- [SOURCE MATERIAL]:
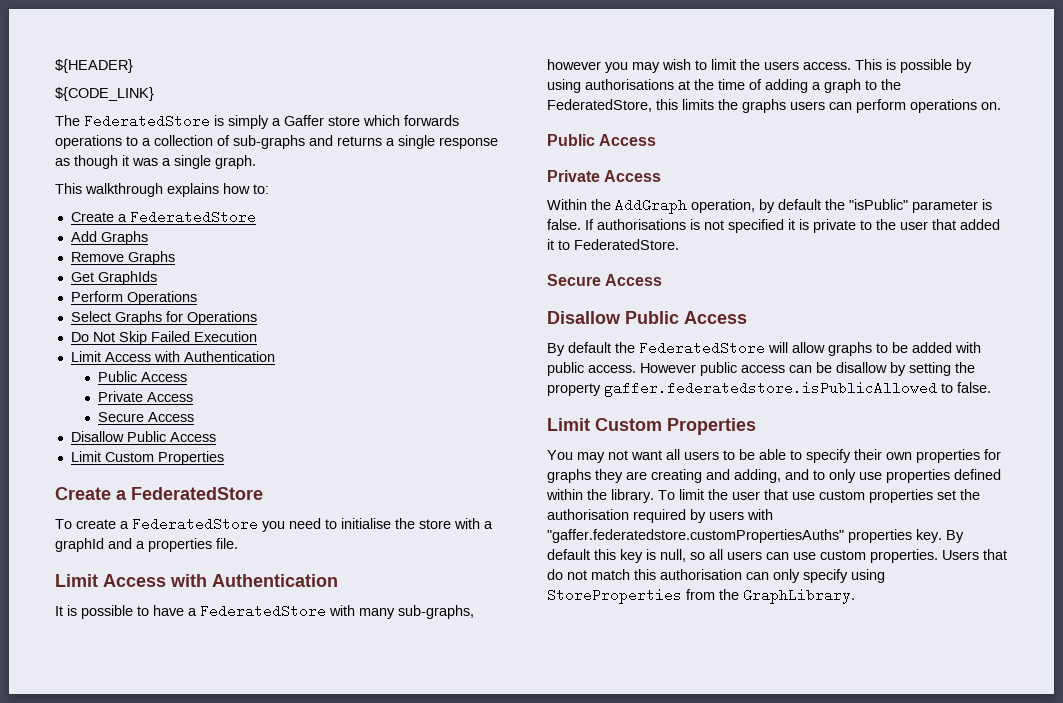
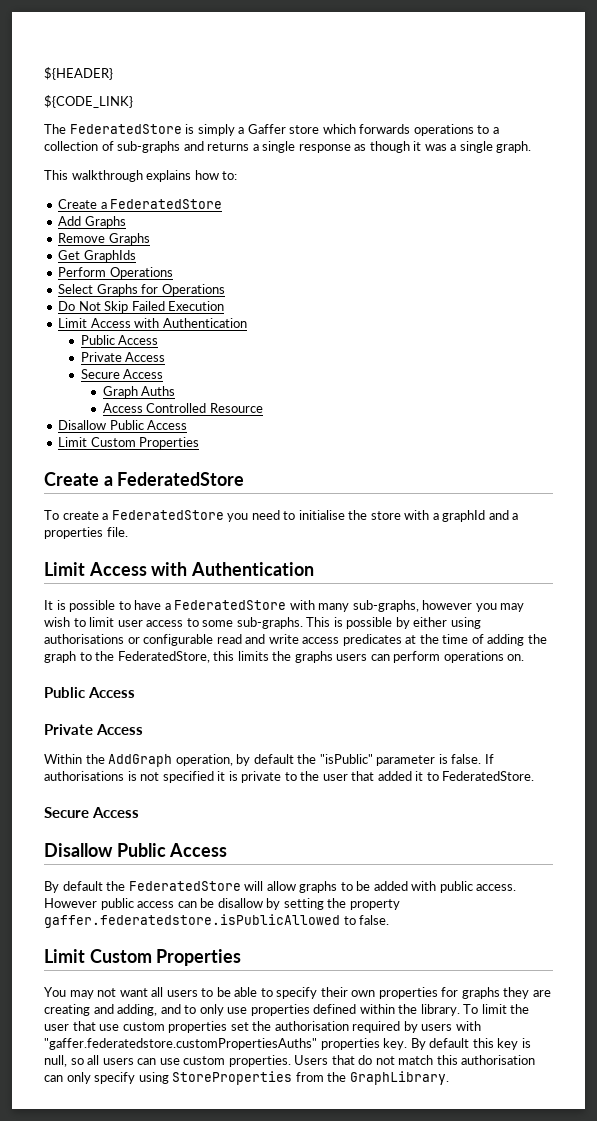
(194, 417) none -> [102,386,176,398] [102,403,263,413] // Graph Auths // Access Controlled Resource
[740,59,851,70] the users access. -> [117,617,303,629] user access to some sub-graphs.
(972, 66) none -> [413,617,448,627] either
(674, 84) none -> [127,634,402,646] or configurable read and write access predicates
[812,82,821,90] a -> [527,634,547,644] the

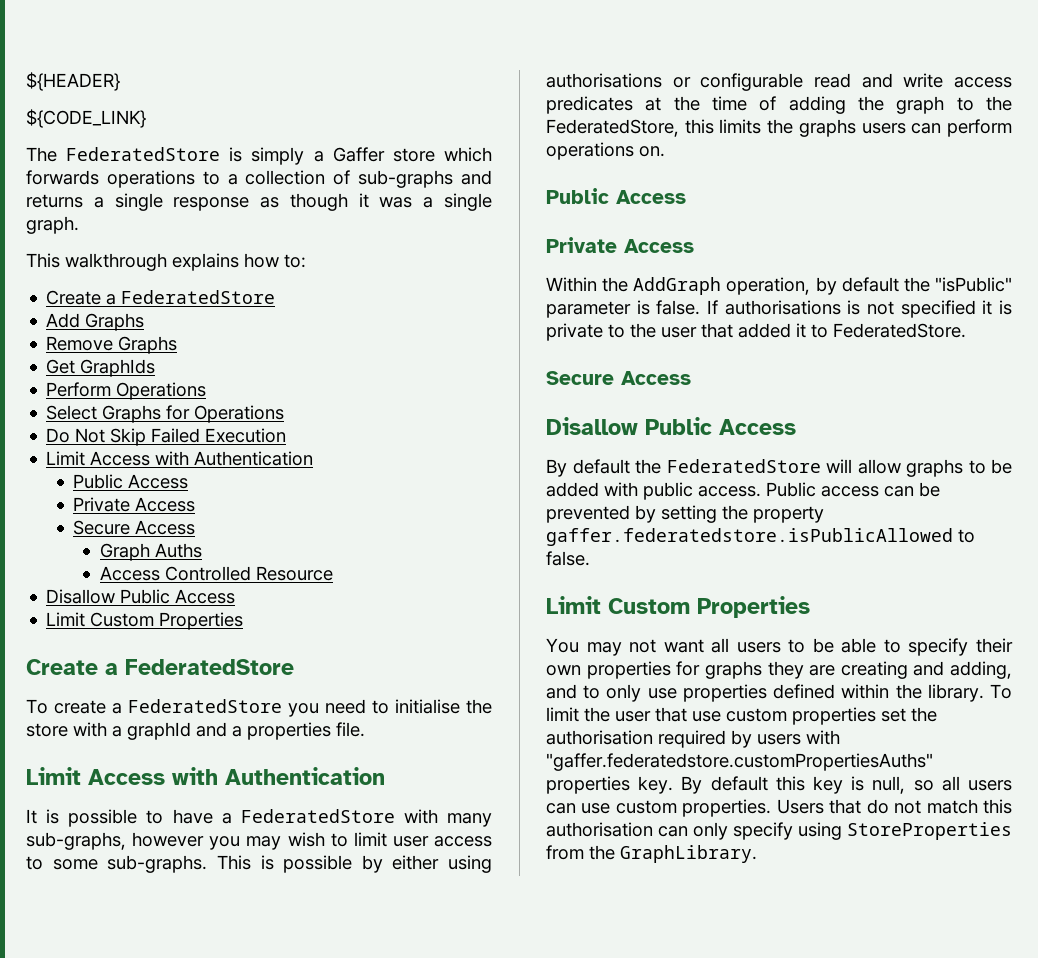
[44,898,134,910] However public -> [766,482,816,497] Public
[217,898,263,908] disallow -> [546,505,630,523] prevented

- [WHAT YOU ARE ASKED TO DO]:
What you return must be the entries above, exactly as they appear, without any pictures.

- [ANSWER TO THE EXERCISE]:
(194, 417) none -> [102,386,176,398] [102,403,263,413] // Graph Auths // Access Controlled Resource
[740,59,851,70] the users access. -> [117,617,303,629] user access to some sub-graphs.
(972, 66) none -> [413,617,448,627] either
(674, 84) none -> [127,634,402,646] or configurable read and write access predicates
[812,82,821,90] a -> [527,634,547,644] the

[44,898,134,910] However public -> [766,482,816,497] Public
[217,898,263,908] disallow -> [546,505,630,523] prevented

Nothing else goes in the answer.